## Part 1

Numerical variables are often thought of as being continuous, meaning that the values can take on any real number. However, there are some numerical variables that are actually categorical, even though they are measured on a continuous scale. These variables are called ordinal variables.

1. Discrete Numerical Variables:
- Discrete numerical variables are those that can only take on specific, distinct values within a certain range. These values are often integers and represent counts or categories. While these variables are numerical, they can be treated as categorical in certain situations.

- Consider a dataset of families, where each row represents a family and the numerical variable "Number of Children" represents the count of children in each family. While the number of children is a numerical value, it's also a category: families can have 0, 1, 2, 3, or more children. In this context, "Number of Children" can be treated as a categorical variable.

Suppose we have customer ratings for a product, ranging from 1 to 5, representing "Very Dissatisfied," "Dissatisfied," "Neutral," "Satisfied," and "Very Satisfied." Although these ratings are numerical, they represent categories and can be treated as a categorical variable for sentiment analysis.

2. Ordinal Variables:
Ordinal variables have a natural order, but the difference between each order is not necessarily equal. For example, the variable "education level" is an ordinal variable. It can be measured on a scale of 1 to 5, where 1 is "less than high school diploma" and 5 is "doctoral degree." This means that we know that a person with a doctoral degree has a higher education level than a person with a high school diploma, but we don't know by how much.

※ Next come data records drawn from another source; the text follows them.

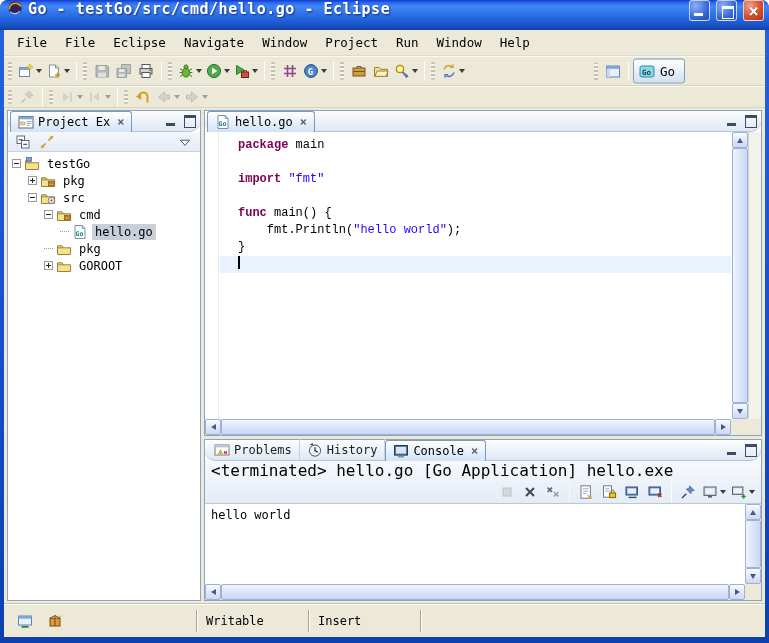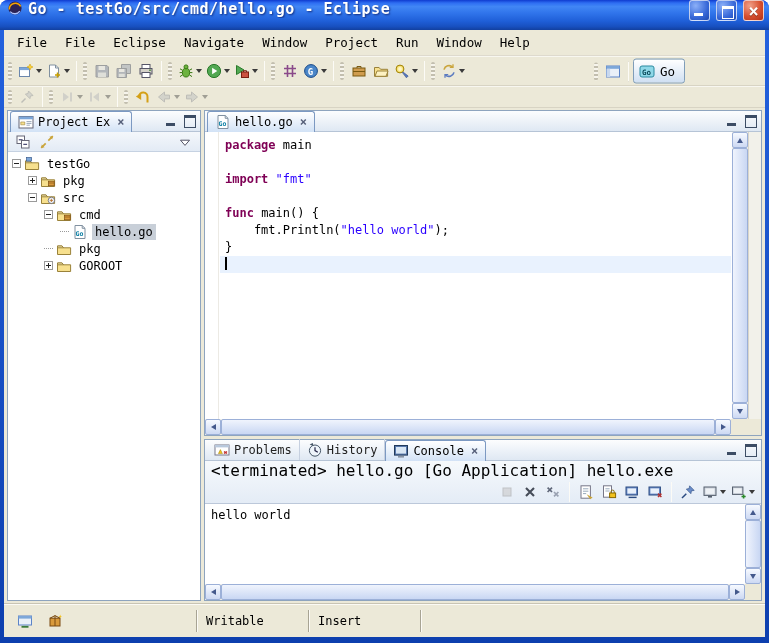--- a/index.html
+++ b/index.html
@@ -41,21 +41,21 @@
   .persp-btn { display:flex; align-items:center; gap:5px; height:25px; padding:2px 9px 2px 5px; border:1px solid #7f9db9; border-radius:3px;
     background:linear-gradient(180deg,#ffffff,#cfdff2); font-size:12.5px; }
 
   
   .main { position:absolute; top:78px; left:0; right:0; bottom:34px; background:#ece9d8; }
   .panel { position:absolute; border:1px solid #8ea4be; background:#fff; }
   .explorer-panel { left:3px; top:2px; width:194px; bottom:2px; display:flex; flex-direction:column; }
   .editor-panel { left:200px; top:2px; right:3px; height:326px; }
   .console-panel { left:200px; top:331px; right:3px; bottom:2px; display:flex; flex-direction:column; }
 
-  .tabstrip { height:21px; flex:none; background:linear-gradient(180deg,#fcfdfe,#dfe8f3); border-bottom:1px solid #b6c4d6; display:flex; align-items:flex-end; position:relative; padding-left:2px; }
+  .tabstrip { height:21px; flex:none; background:linear-gradient(180deg,#fcfdfe,#dfe8f3); border-bottom:1px solid #b6c4d6; display:flex; align-items:flex-end; position:relative; padding-left:2px;border-radius:10px; }
   .tabs-wrap { display:flex; align-items:flex-end; height:100%; }
   .tab { display:flex; align-items:center; gap:4px; height:21px; padding:1px 7px; font-size:12px; white-space:nowrap; border-right:1px solid #c6d0e0; color:#222; }
   .tab.active { background:linear-gradient(180deg,#ffffff,#d2e2f6); border:1px solid #7c99c2; border-bottom:none; border-radius:3px 3px 0 0; margin-bottom:-1px; position:relative; z-index:2; color:#000; }
   .tab .close { font-size:12px; font-weight:bold; color:#56607a; margin-left:3px; line-height:1; }
   .minmax { position:absolute; right:3px; top:3px; display:flex; gap:4px; z-index:3; }
   .mm-btn { width:15px; height:14px; display:flex; align-items:center; justify-content:center; }
   .mm-min::after { content:""; width:9px; height:3px; background:#3c4c64; margin-top:7px; }
   .mm-max::after { content:""; width:10px; height:9px; border:1px solid #3c4c64; border-top-width:3px; }
 
   
@@ -69,21 +69,21 @@
   .expander.plus::after { content:""; position:absolute; top:1px; bottom:1px; left:50%; margin-left:-.5px; width:1px; background:#222; }
   .leaf-stub { width:9px; height:5px; border-bottom:1px dotted #9a9a9a; margin:-5px 3px 0 0; flex:none; }
   .tree-icon { margin-right:4px; }
   .tree-label { padding:1px 3px; white-space:nowrap; }
   .tree-row.selected .tree-label { background:var(--selinactive,#c8cfd8); }
 
   
   .editor-body { position:absolute; top:21px; left:0; right:0; bottom:0; background:#fff; }
   .ruler { position:absolute; left:0; top:0; bottom:16px; width:14px; background:#fff; border-right:1px solid #eceae4; }
   .code { position:absolute; left:15px; right:30px; top:0; bottom:16px; padding-top:5px; overflow:hidden; font-size:12px; }
-  .code-line { height:17px; line-height:17px; padding-left:5px; white-space:pre; }
+  .code-line { height:17px; line-height:17px; padding-left:18px; white-space:pre;font-family:Liberation Mono, monospace; }
   .code-line.current { background:var(--curline,#e9f2fe); }
   .tok-keyword { color:var(--kw,#7f0055); font-weight:bold; }
   .tok-string { color:var(--str,#2a00ff); }
   .tok-plain { color:#000; }
   .cursor { display:inline-block; width:2px; height:13px; background:#000; vertical-align:-2px; }
   .overview { position:absolute; right:0; top:0; bottom:16px; width:13px; background:#f2f1ea; border-left:1px solid #d8d5ca; }
 
   
   .vscroll { position:absolute; width:16px; background:#f2f1ea; }
   .editor-panel .vscroll { right:13px; top:0; bottom:16px; }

Ordinal variables are important to keep in mind when doing statistical analysis. Because they have a natural order, we can sometimes treat them as continuous variables, but we need to be careful not to make assumptions about the size of the differences between the categories.

**Here are some examples of numerical variables that can be considered categorical:**
- Education level
- Rankings (e.g., a restaurant rating)
- Grades (e.g., an A, B, C, D, or F)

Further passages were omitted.